Впрочем, и об иных эпизодах его жизни рассказывают самое разное. Например, о том, как он начал писать. Причем свой вклад в противоречивую мифологию внес старший брат, Валентин Катаев. То у него Евгений со злости, чтобы не сидеть на шее у Валентина Петровича, написал свой первый рассказ. То сам Валентин Петрович ушел за папиросами и попросил младшего продолжить за него фрагмент сериального произведения, которое из номера в номер шло с колес в газету. А тот написал так, что и править ничего не надо было…
Наверное, легенды и должны сопровождать биографии знаменитостей, но старший Катаев умел адаптировать свои истории и тексты не только к интересам публики, но и к нюансам текущего момента, то есть к потребностям власти и ее дискурса.

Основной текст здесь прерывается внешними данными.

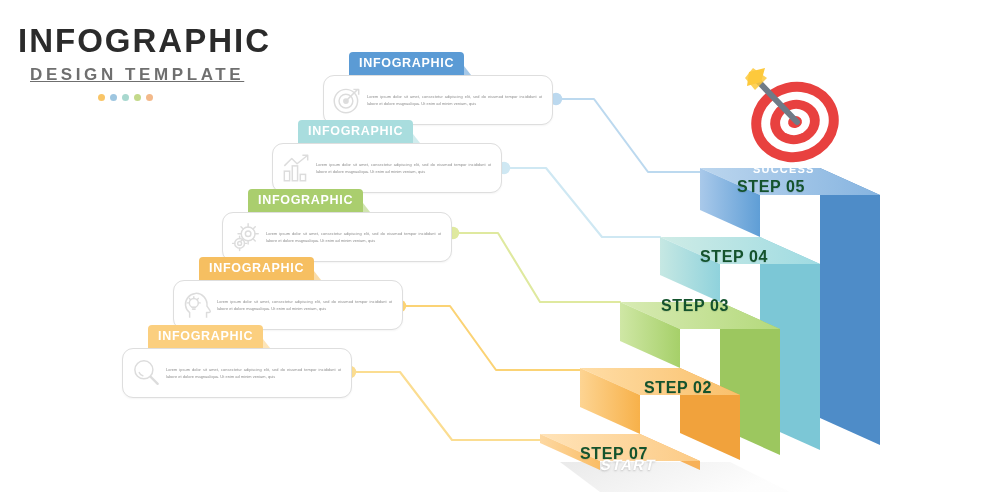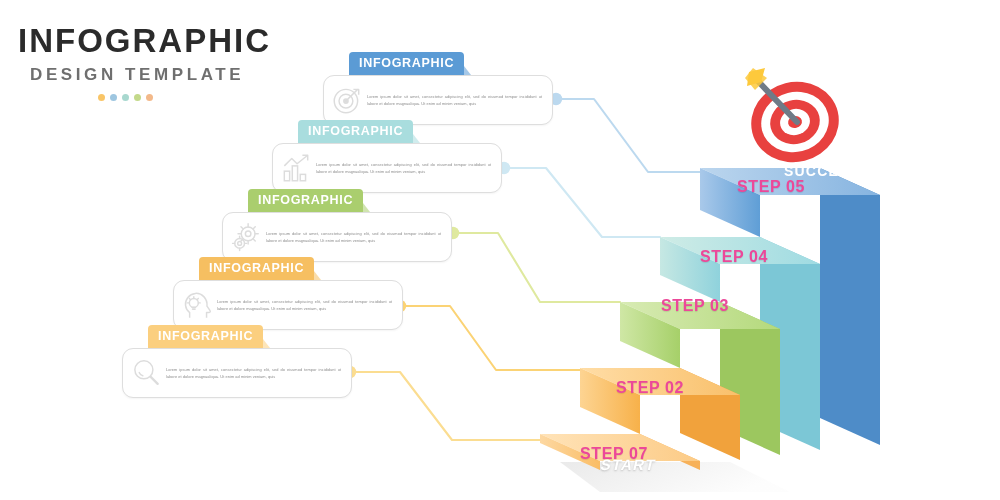--- a/index.html
+++ b/index.html
@@ -25,7 +25,7 @@
   #subtitle {
     margin-top: 9px; margin-left: 12px;
     font-size: 17px; font-weight: 700; letter-spacing: 3.6px;
-    color: #6f6f6f; line-height: 1; white-space: nowrap;
+    color: #6f6f6f; line-height: 1; white-space: nowrap; text-decoration: underline;
   }
   #dots { margin-top: 11px; margin-left: 80px; display: flex; gap: 5px; }
   .hdot { width: 7px; height: 7px; border-radius: 50%; }

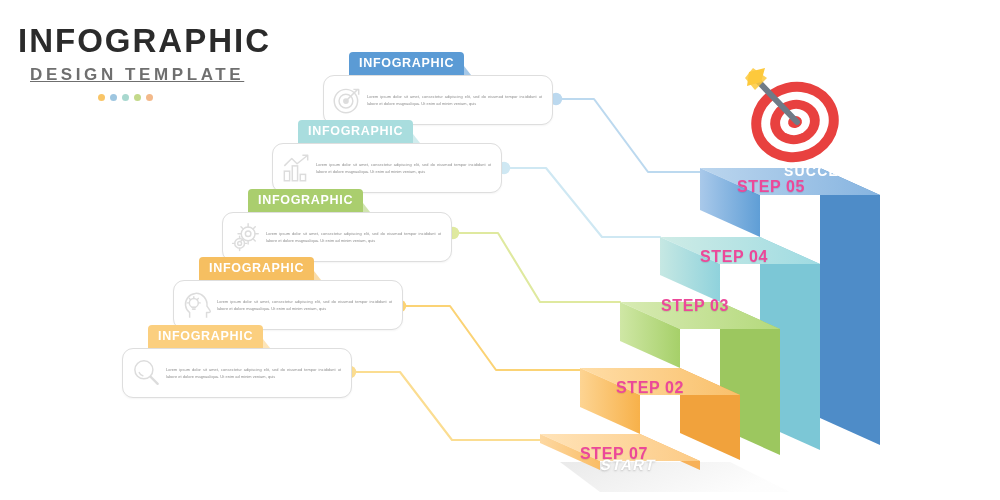--- a/index.html
+++ b/index.html
@@ -81,7 +81,7 @@
   }
   #lbl-success {
     position: absolute; color: #ffffff; font-weight: 700;
-    font-size: 14px; letter-spacing: 1.2px; white-space: nowrap; margin-left: 31px;
+    font-size: 11px; letter-spacing: 1.2px; white-space: nowrap;
   }
   #lbl-start {
     position: absolute; color: #ffffff; font-weight: 700;

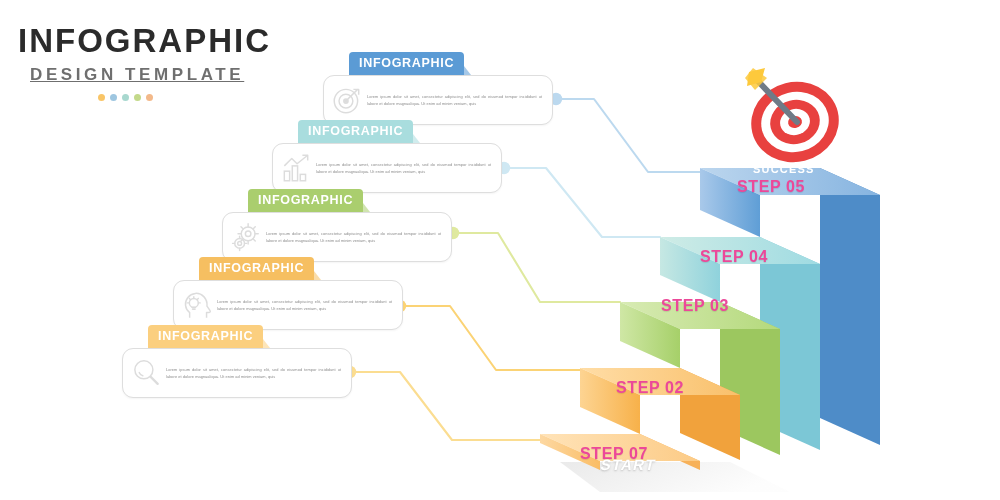--- a/index.html
+++ b/index.html
@@ -73,7 +73,7 @@
   
   .steplabel {
     position: absolute;
-    color: #ec4899; font-weight: 700;
+    color: #14532d; font-weight: 700;
     font-size: 16px; letter-spacing: 0.6px;
     white-space: nowrap;
     text-shadow: 0 1px 1px rgba(0,0,0,0.10);

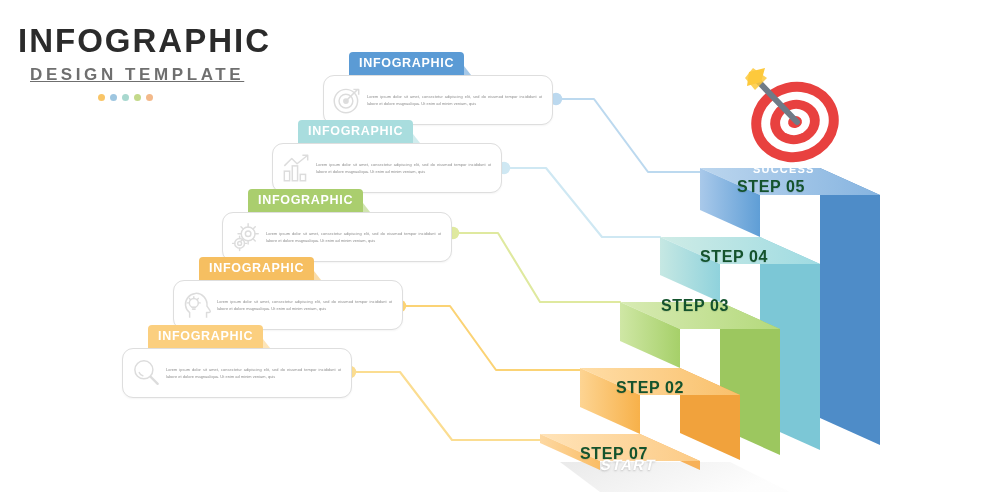--- a/index.html
+++ b/index.html
@@ -218,7 +218,7 @@
   <div class="steplabel" style="left:737px; top:178px;">STEP 05</div>
   <div class="steplabel" style="left:700px; top:248px;text-align:right;">STEP 04</div>
   <div class="steplabel" style="left:661px; top:297px;">STEP 03</div>
-  <div class="steplabel" style="left:616px; top:379px;">STEP 02</div>
+  <div class="steplabel" style="left:644px; top:379px;">STEP 02</div>
   <div class="steplabel" style="left:580px; top:445px;">STEP 07</div>
 
   <div id="lbl-success" style="left:753px; top:163px;">SUCCESS</div>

По Катаеву, Петров погиб в самолете, который уходил от “мессершмитов”.
Ни от каких “мессершмиттов” самолет не уходил, зато история, предшествовавшая роковому полету, уже могла обернуться гибелью.
Бесстрашный военный корреспондент, Евгений Петров побывал в осажденном Севастополе и возвращался из него в Новороссийск на эсминце “Ташкент”. Корабль атаковали немцы, потонул шедший впереди эсминец “Безупречный”, из-за постоянных обстрелов невозможно было спасти людей, плававших в озерах мазута… Адмирал Иван Исаков присутствовал при всех этих событиях, а затем наблюдал за реакцией Петрова, потрясенного всем увиденным и пережитым. Якобы, оказавшись в результате в Краснодаре, писатель несколько дней пил. В день рокового вылета в Москву тот же Исаков обнаружил на веранде, где ночевал военкор, множество исписанных листов бумаги, каждый из которых был придавлен камешками: “Это сушились записки Евгения Петрова, вместе с его полевой сумкой попавшие в воду во время боя”.
А дальше – две версии. Самолет “дуглас” летел низко, чтобы свои узнали своих и не обстреляли. “Тень от самолета падала на землю, – писал литературовед Яков Лурье, – и пасшийся там скот с испугом отбегал от этой движущейся тени. Летчика это позабавило, и он стал нарочно пугать коров. Тут-то он и врезался в курган”. Другая версия: пилот и штурман позволили Евгению Петрову сесть за штурвал, и, хотя пилот руководил его действиями, уйти от внезапно обнаружившегося холма не удалось.
Смерть ходила по пятам Евгения Петрова, – утверждал его старший брат, – еще с тех пор, как младший едва не утонул в детстве. В волшебной прозе Валентина Катаева, в повести “Белеет парус одинокий” (первое издание из домашней библиотеки лазурного цвета с белым пятном паруса разваливается в руках – оно сильно зачитано еще мамой и ее братом до войны: “Сдано в производство 31.5.1936 г. Подписано к печати 21.7.1936 г.”, Детиздат ЦК ВЛКСМ, тираж 25 000) младший описан с удивительно трогательной любовью. Маленький Павлик, брат Пети, запрягающий игрушечную лошадку Кудлатку, и есть будущая половина Ильфа-и-Петрова. “А у вас когда-нибудь погибал младший брат?” – эту фразу, как утверждают, Катаев произносил с неизбывным отчаянием.